(Instructions to follow): Return every line from the records below in which the word "that" is found.

(The data):
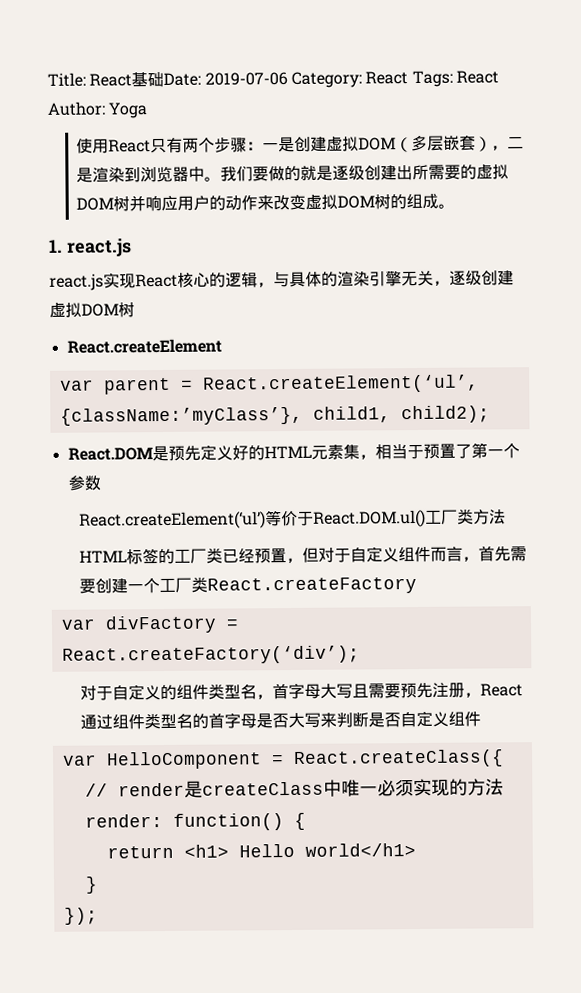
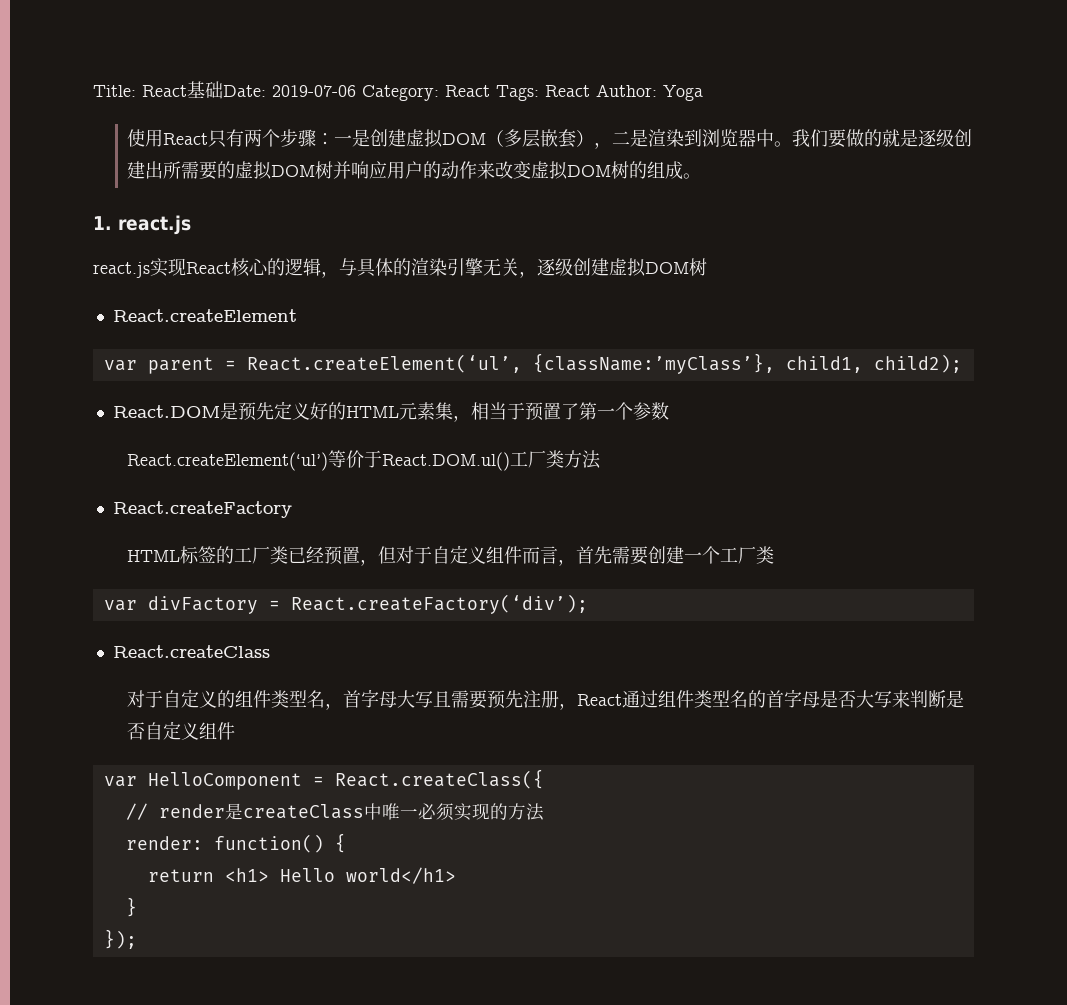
+ React.createFactory
- HTML标签的工厂类已经预置，但对于自定义组件而言，首先需要创建一个工厂类React.createFactory
+ HTML标签的工厂类已经预置，但对于自定义组件而言，首先需要创建一个工厂类
+ React.createClass

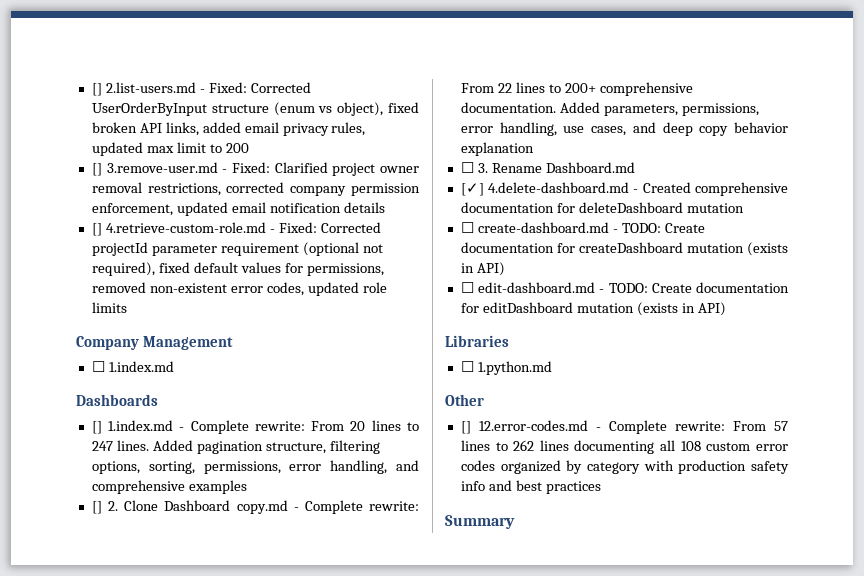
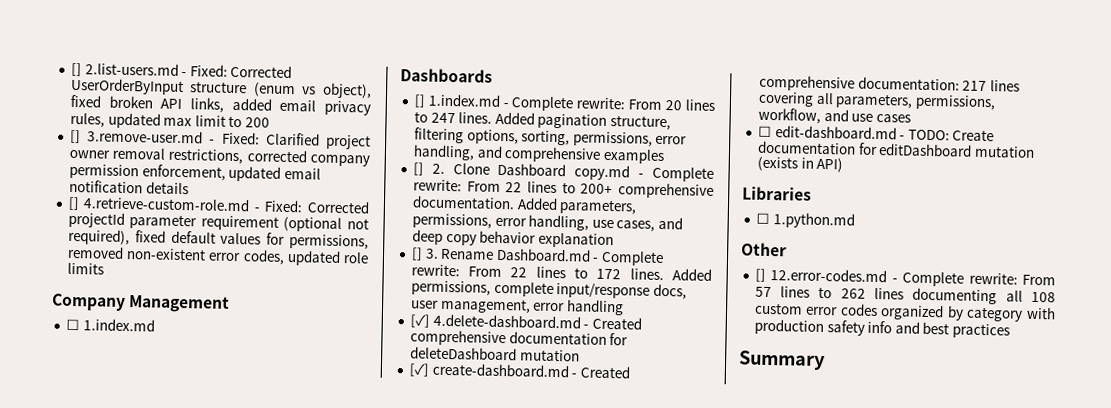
- ☐ 3. Rename Dashboard.md
+ [] 3. Rename Dashboard.md - Complete rewrite: From 22 lines to 172 lines. Added permissions, complete input/response docs, user management, error handling
- ☐ create-dashboard.md - TODO: Create documentation for createDashboard mutation (exists in API)
+ [✓] create-dashboard.md - Created comprehensive documentation: 217 lines covering all parameters, permissions, workflow, and use cases

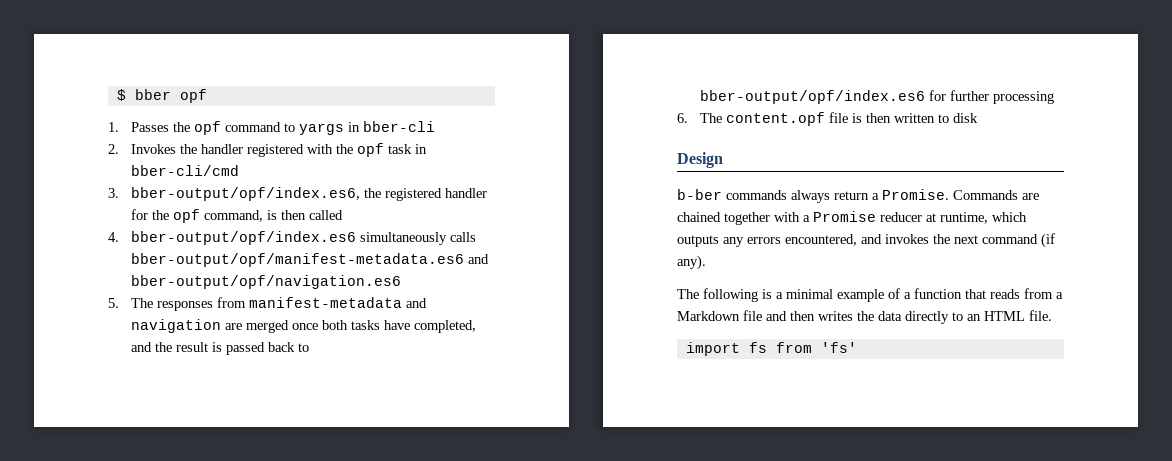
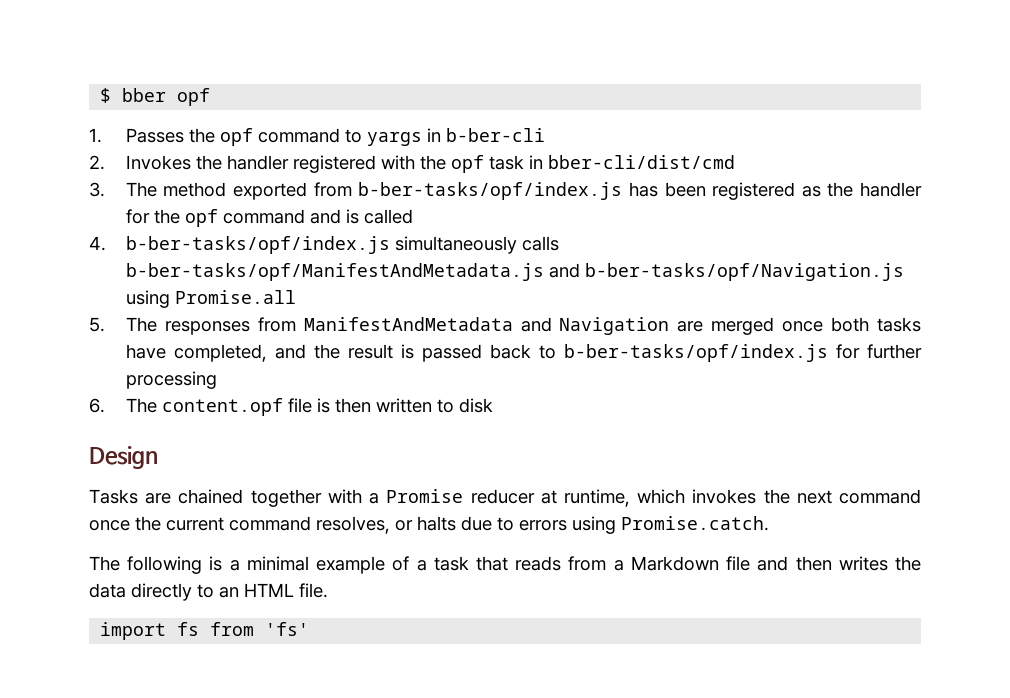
- 1. Passes the opf command to yargs in bber-cli
+ 1. Passes the opf command to yargs in b-ber-cli
- 2. Invokes the handler registered with the opf task in bber-cli/cmd
+ 2. Invokes the handler registered with the opf task in bber-cli/dist/cmd
- 3. bber-output/opf/index.es6, the registered handler for the opf command, is then called
+ 3. The method exported from b-ber-tasks/opf/index.js has been registered as the handler for the opf command and is called
- 4. bber-output/opf/index.es6 simultaneously calls bber-output/opf/manifest-metadata.es6 and bber-output/opf/navigation.es6
+ 4. b-ber-tasks/opf/index.js simultaneously calls b-ber-tasks/opf/ManifestAndMetadata.js and b-ber-tasks/opf/Navigation.js using Promise.all
- 5. The responses from manifest-metadata and navigation are merged once both tasks have completed, and the result is passed back to bber-output/opf/index.es6 for further processing
+ 5. The responses from ManifestAndMetadata and Navigation are merged once both tasks have completed, and the result is passed back to b-ber-tasks/opf/index.js for further processing
- b-ber commands always return a Promise. Commands are chained together with a Promise reducer at runtime, which outputs any errors encountered, and invokes the next command (if any).
+ Tasks are chained together with a Promise reducer at runtime, which invokes the next command once the current command resolves, or halts due to errors using Promise.catch.
- The following is a minimal example of a function that reads from a Markdown file and then writes the data directly to an HTML file.
+ The following is a minimal example of a task that reads from a Markdown file and then writes the data directly to an HTML file.

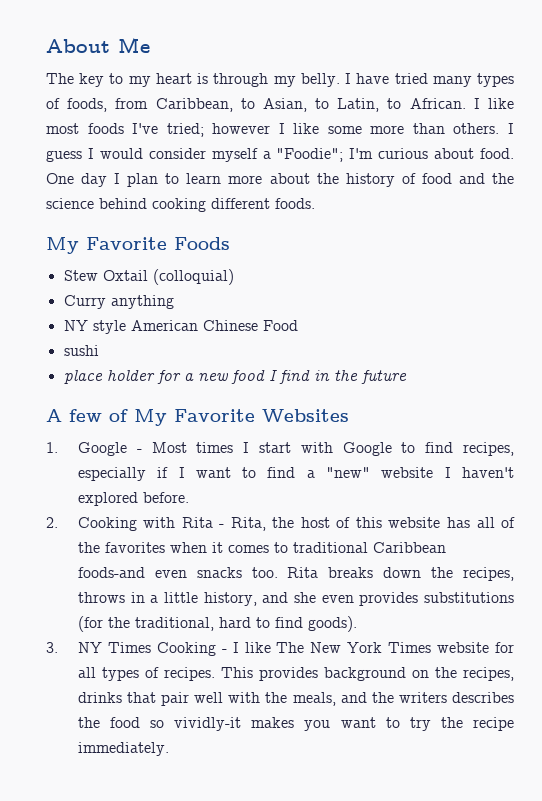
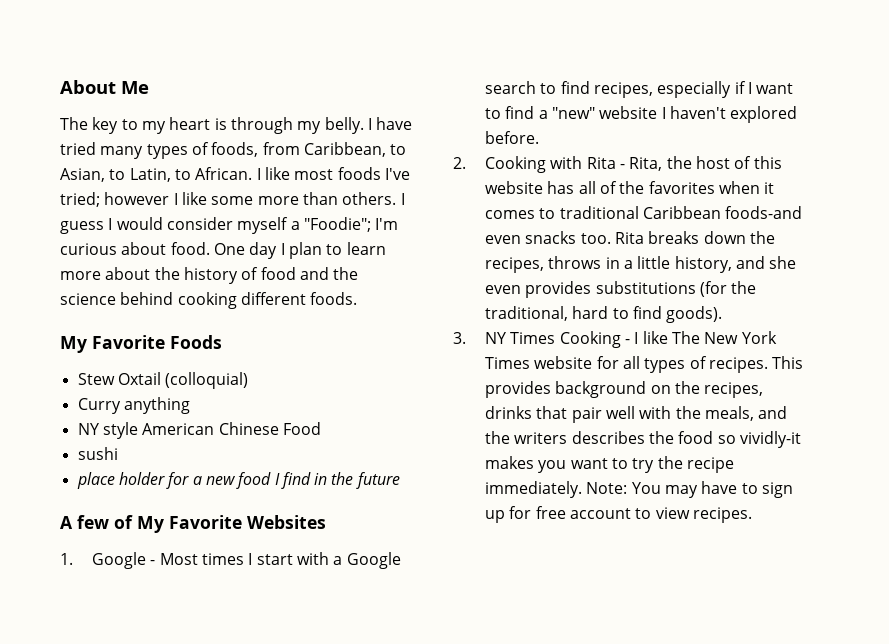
- 1. Google - Most times I start with Google to find recipes, especially if I want to find a "new" website I haven't explored before.
+ 1. Google - Most times I start with a Google search to find recipes, especially if I want to find a "new" website I haven't explored before.
+ Note: You may have to sign up for free account to view recipes.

(Exercise output):
- The following is a minimal example of a function that reads from a Markdown file and then writes the data directly to an HTML file.
+ The following is a minimal example of a task that reads from a Markdown file and then writes the data directly to an HTML file.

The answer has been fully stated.